This month, THRIVE focuses on the UN’s sustainable development goals, SDG1 & SDG2 (No Poverty & Zero Hunger)
The proportion of population below the international poverty line is increasing, with an estimated 9% of the global population living in extreme poverty (living on less than 1.90$ a day). Moreover, new research published by the UNU World Institute for Development Economics Research warns that the economic fallout from the global pandemic could increase global poverty by as much as half a billion people, or 8% of the total human population.
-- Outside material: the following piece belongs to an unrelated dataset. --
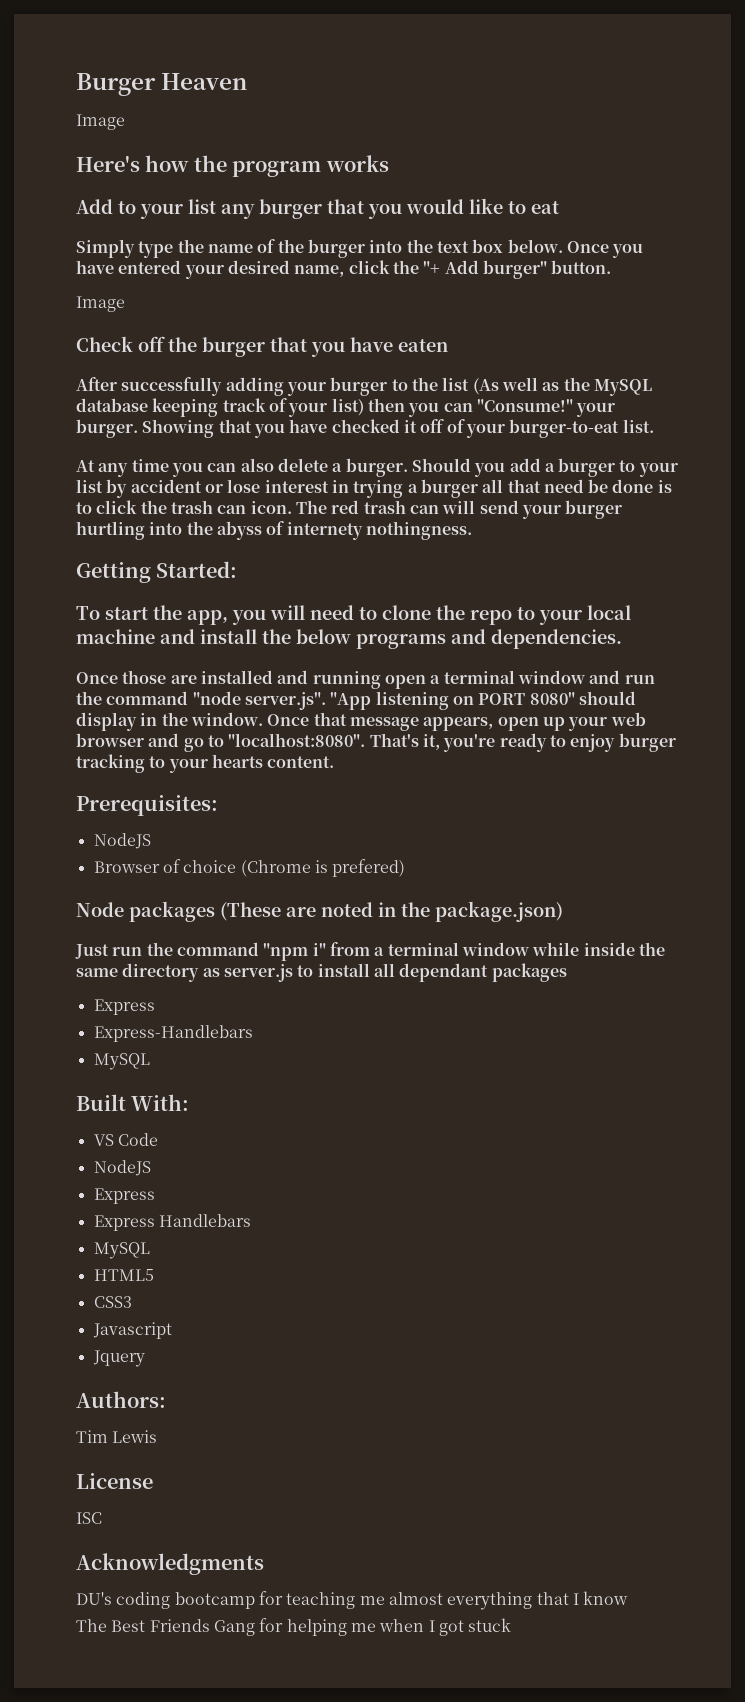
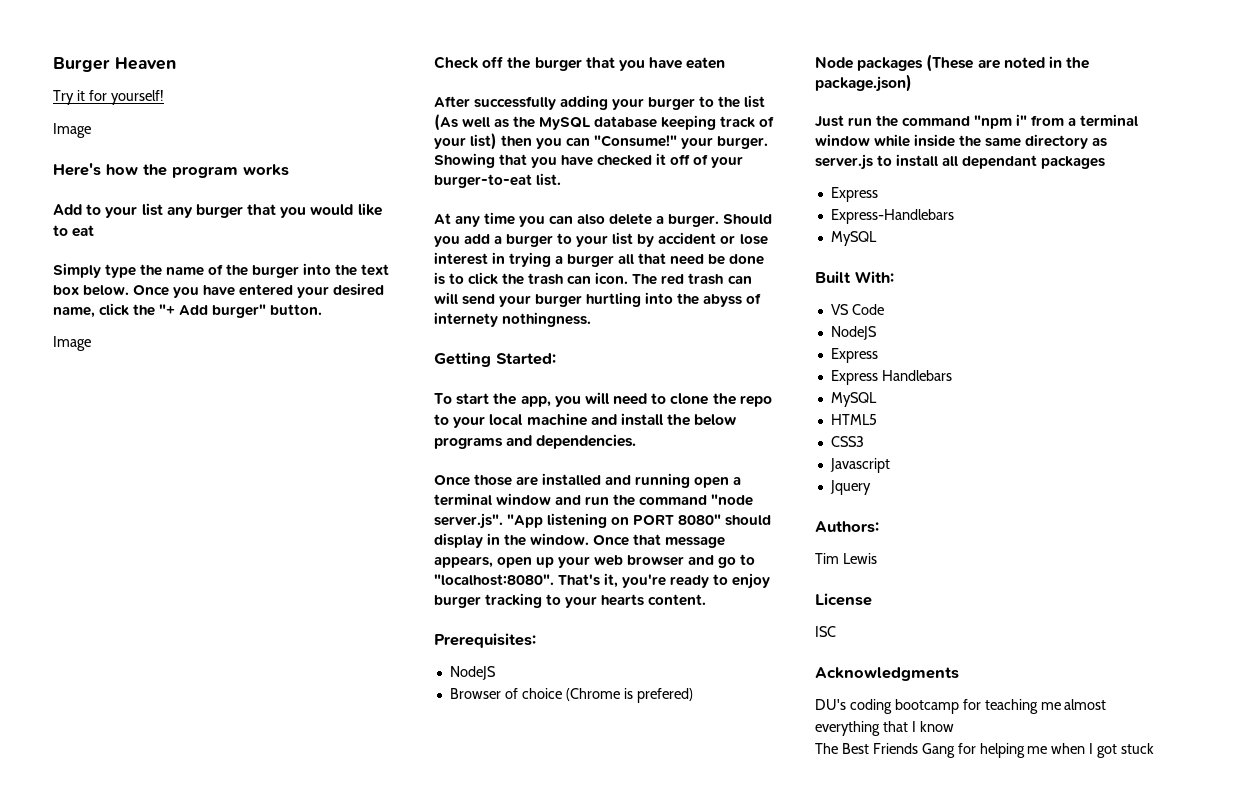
(248, 81) none -> [53,90,164,105] // Try it for yourself!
Increased poverty leads to other issues, such as hunger. Around the world, more than enough food is produced to feed the global population, yet approximately 800 million people still go hungry or are facing famine. There is a prevalence of moderate to severe food insecurity in this population, based on the Food Insecurity Experience Scale. Thus, food security is becoming critical at the global level.
These issues need to be sustainably solved, as we are already encroaching on the natural world in an unsustainable way. We are using up approximately five billion hectares, or 38 percent of the global land surface, for agriculture. Also, poverty and hunger will increasingly affect disadvantaged and vulnerable groups leading to further instability.
A solution might be found in innovations like the universal basic income (UBI). A UBI is a policy principle in which all citizens receive a regular and equal financial grant from the government without a means test. Remote Sensing Technology and the Geographic Information System might offer another solution by optimising crop management and land use. Innovations like these are yielding positive results but there is still a long way to go to eradicate global poverty and hunger.